Post by coulomb » Wed, 01 Aug 2012, 00:19

woody wrote: I'm not really a DC guy, but I thought at the same speed:
double voltage => double current => quadruple power (with quadruple losses => heating).

Err, if you double the voltage and keep the speed the same you'll get about 10x or 100x the current. The current is basically the applied voltage less the back EMF, divided by the armature resistance, which is quite small. [ Edit: and of course, the back EMF is proportional to speed, so same speed implies the same back EMF. ] More or less the same thing happens with AC, but it's the quadrature voltage (hope I got that right; one of the two components) minus the back emf, divided by the reactance (which has some leakage inductance as well as stator resistance). You can adjust the V/Hz of an AC motor, but that only applies to the direct (again, hope I got that right) part of the applied voltage; that effectively "powers the field".
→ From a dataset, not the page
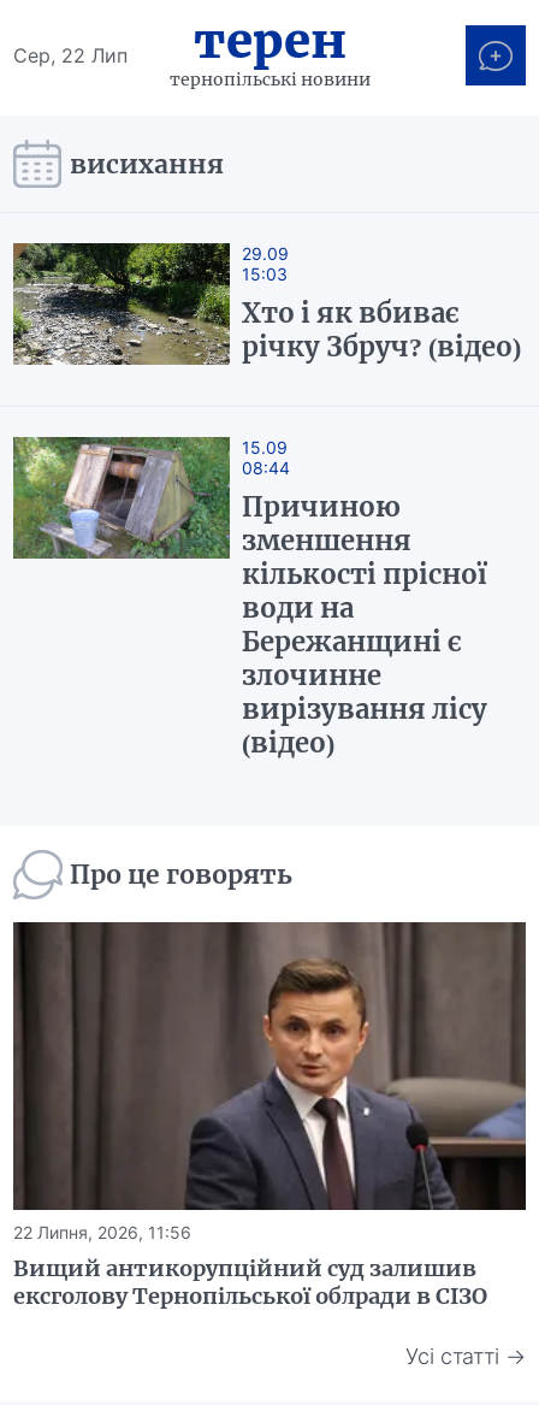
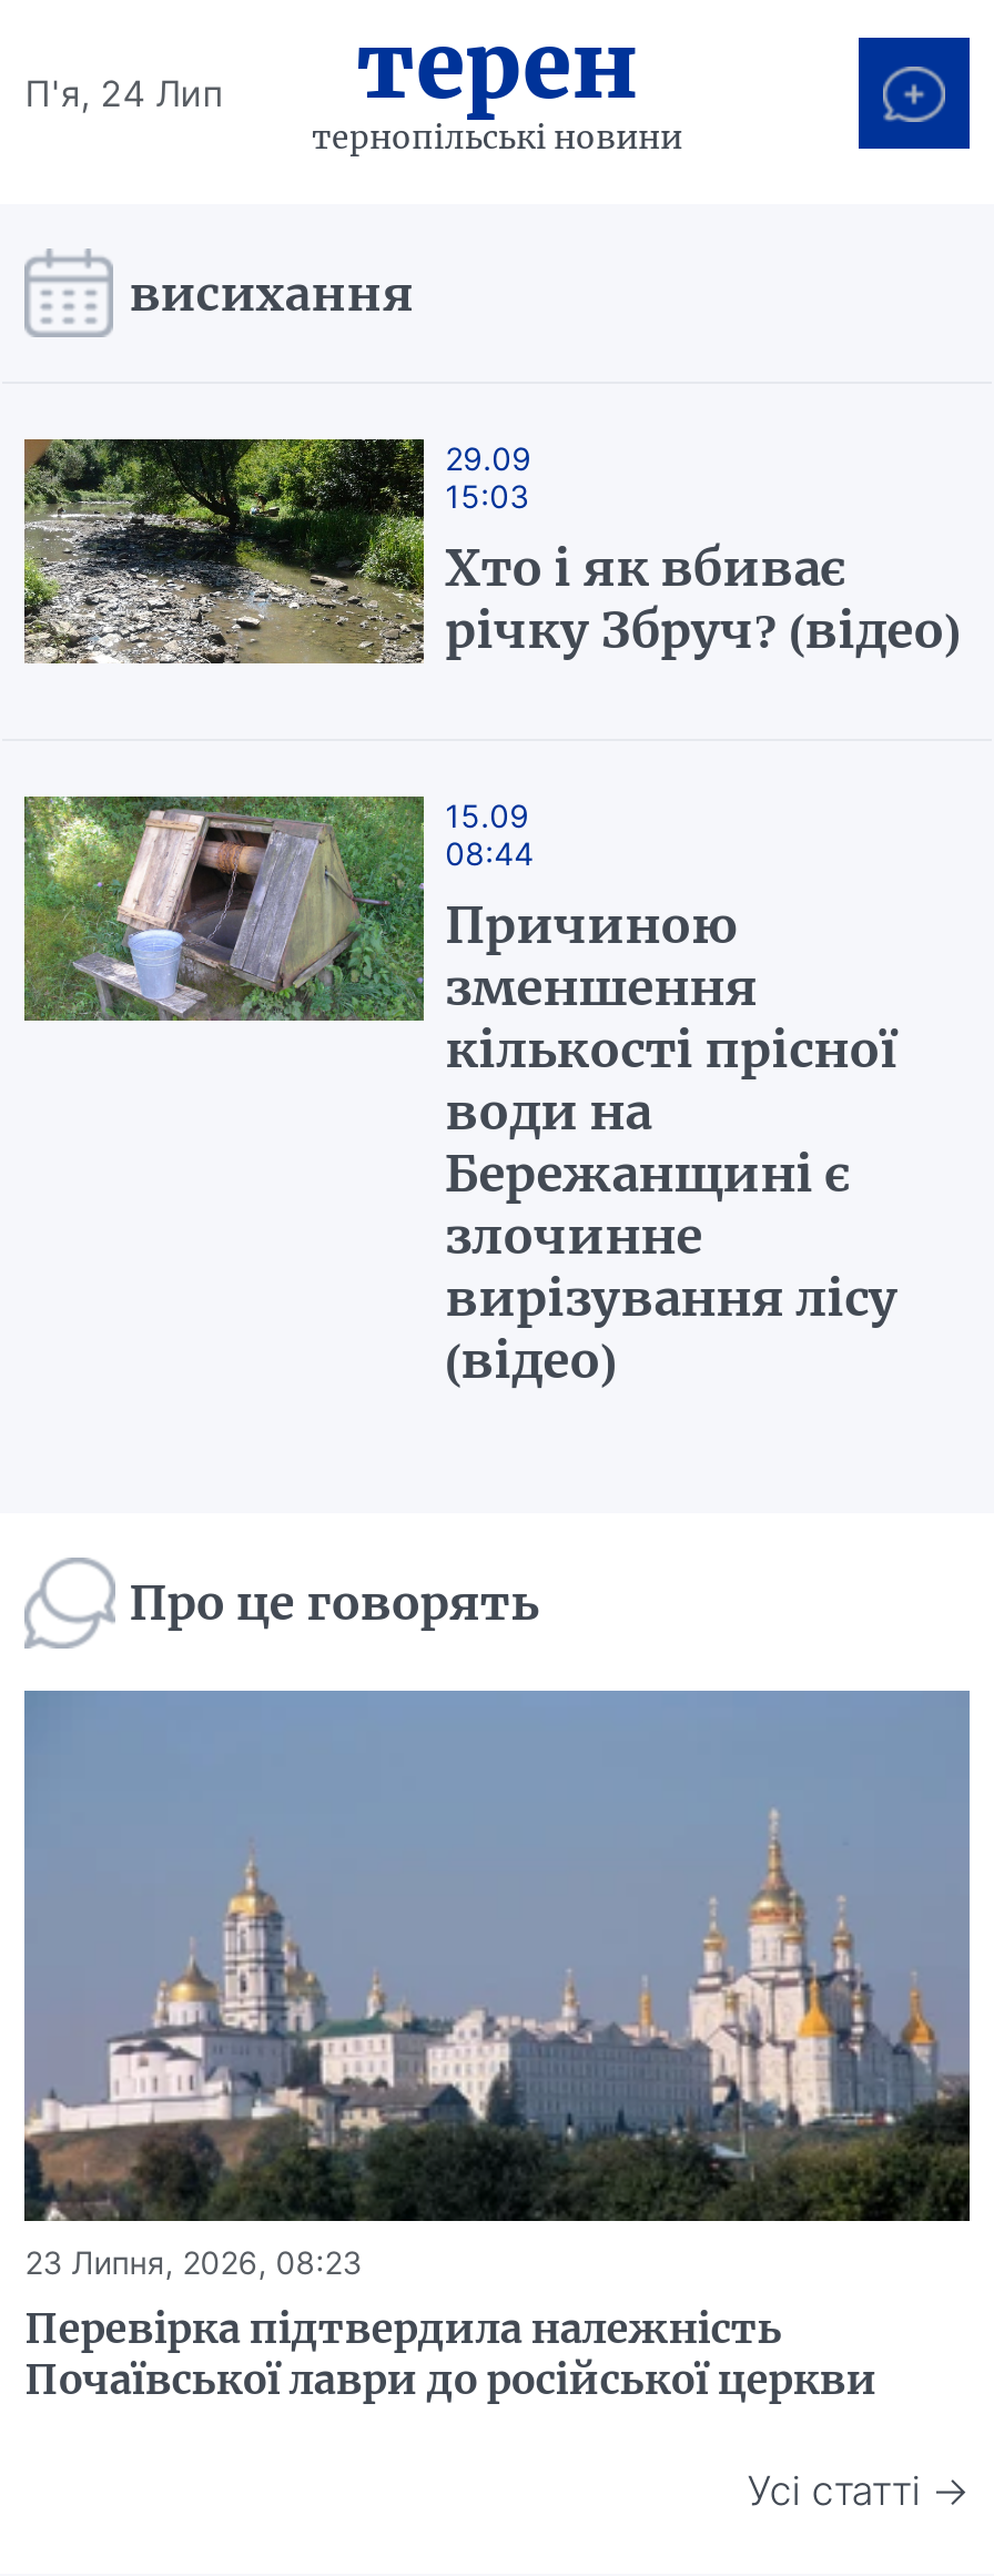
[13,43,128,67] Сер, 22 Лип -> [25,71,222,115] П'я, 24 Лип
[12,921,527,1310] [image] | 22 Липня, 2026, 11:56 | Вищий антикорупційний суд залишив | ексголову Тернопільської облради в СІЗО -> [22,1688,972,2406] [image] | 23 Липня, 2026, 08:23 | Перевірка підтвердила належність | Почаївської лаври до російської церкви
So back to a DC motor: with double the voltage available, you'll be able to get to double the speed with the same torque, so double the power, as has been stated above. If you can't increase the motor speed because of other limitations, then the extra voltage does you no good, as far as power output goes; the controller will never find a situation where it is needed.
Last edited by coulomb on Tue, 31 Jul 2012, 14:21, edited 1 time in total.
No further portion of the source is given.